Roussel, like JK Huysmans, represents an intriguing step in the development of our contemporary aesthetic. Roussel renounces the bourgeois mandate that art be beautiful, but remember, Roussel is no petit bourgeois; he is exactly the sort of over-cultivated aristocrat that Huymans’ “A Rebours” eulogizes (and also lampoons). The procedure itself is a thing of beauty and power for Roussel, but don’t mistake his process-based experiments with the transformative, transcendental experimentalism of John Cage or Jackson Mac Low. The fate of the Lynceus and its crew is in a way a metaphor for Roussel himself. The ship sets sail for America, home to both the vulgarity and innovation making aristocrats such as Roussel obsolete. Before reaching the New World, the vessel is shipwrecked in Africa, but not the Africa of history, instead it’s an unknown land fabricated by the children of Imperialism and Capitalism.
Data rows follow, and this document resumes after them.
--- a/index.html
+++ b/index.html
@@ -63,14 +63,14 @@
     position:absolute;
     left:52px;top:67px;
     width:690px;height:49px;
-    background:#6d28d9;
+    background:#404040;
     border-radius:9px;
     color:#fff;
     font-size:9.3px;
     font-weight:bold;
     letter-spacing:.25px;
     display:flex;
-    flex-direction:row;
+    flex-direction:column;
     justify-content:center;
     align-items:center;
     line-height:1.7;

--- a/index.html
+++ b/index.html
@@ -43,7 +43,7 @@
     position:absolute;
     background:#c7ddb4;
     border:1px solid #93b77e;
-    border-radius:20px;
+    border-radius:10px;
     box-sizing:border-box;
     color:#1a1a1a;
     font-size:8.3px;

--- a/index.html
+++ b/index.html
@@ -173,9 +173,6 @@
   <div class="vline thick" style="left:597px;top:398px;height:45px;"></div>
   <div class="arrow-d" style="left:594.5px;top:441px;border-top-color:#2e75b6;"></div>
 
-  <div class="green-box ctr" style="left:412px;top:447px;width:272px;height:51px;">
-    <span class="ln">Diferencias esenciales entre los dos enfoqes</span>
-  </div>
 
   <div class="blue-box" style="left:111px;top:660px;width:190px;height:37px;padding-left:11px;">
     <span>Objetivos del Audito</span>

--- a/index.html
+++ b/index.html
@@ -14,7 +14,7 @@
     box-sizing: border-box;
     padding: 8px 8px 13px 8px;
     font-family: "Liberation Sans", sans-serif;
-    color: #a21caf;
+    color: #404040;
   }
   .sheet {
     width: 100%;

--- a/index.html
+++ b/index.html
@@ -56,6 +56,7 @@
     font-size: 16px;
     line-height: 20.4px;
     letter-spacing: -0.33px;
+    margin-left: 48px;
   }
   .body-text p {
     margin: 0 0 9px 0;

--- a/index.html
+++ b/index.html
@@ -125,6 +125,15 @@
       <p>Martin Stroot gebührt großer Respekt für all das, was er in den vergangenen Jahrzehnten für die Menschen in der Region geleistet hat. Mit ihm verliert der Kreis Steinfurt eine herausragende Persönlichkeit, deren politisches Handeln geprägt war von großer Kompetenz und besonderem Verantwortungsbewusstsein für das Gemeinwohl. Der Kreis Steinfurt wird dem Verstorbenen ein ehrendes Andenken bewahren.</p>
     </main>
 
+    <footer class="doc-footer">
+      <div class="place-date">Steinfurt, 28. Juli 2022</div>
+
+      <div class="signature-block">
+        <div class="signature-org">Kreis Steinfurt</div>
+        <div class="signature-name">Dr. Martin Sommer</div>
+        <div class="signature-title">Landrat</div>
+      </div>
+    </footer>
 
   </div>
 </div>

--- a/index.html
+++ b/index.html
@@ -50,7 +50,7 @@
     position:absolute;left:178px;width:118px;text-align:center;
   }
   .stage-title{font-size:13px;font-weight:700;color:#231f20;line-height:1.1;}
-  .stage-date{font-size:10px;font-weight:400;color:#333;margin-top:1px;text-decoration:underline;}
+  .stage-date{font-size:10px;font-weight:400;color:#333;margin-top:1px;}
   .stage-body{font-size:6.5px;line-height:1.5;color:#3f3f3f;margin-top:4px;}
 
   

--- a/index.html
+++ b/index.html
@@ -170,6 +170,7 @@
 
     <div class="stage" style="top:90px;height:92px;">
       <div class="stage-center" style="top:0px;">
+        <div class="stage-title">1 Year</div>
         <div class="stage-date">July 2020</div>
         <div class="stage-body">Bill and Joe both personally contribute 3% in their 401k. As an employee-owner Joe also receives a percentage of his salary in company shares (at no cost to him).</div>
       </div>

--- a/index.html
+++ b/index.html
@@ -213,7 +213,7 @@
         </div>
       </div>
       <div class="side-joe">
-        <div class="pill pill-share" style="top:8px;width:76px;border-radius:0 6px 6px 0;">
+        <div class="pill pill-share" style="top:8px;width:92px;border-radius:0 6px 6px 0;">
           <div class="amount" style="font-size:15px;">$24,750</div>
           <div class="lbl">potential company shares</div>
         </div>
This imagined Africa is populated by people, like Talu VII, Fogar and Seil Kor, who initially pose a threat to the crew as the other. Before long, the fantastic is normalized, and they each in their own way appropriate the culture and science of the Occident. They also substantially improve upon the inventions of the Europeans. They are the new blood, like the bourgeois at the end of “A Rebours,” who are entitled to the future. In the final sentence of the novel, the crew of the Lynceus return to Europe and “…took leave of each other on the quayside at La Joliette, after a cordial exchange of handshakes…” ending the novel in an appropriately gentile show of etiquette. The old ways, obsolete in lieu of a changing context.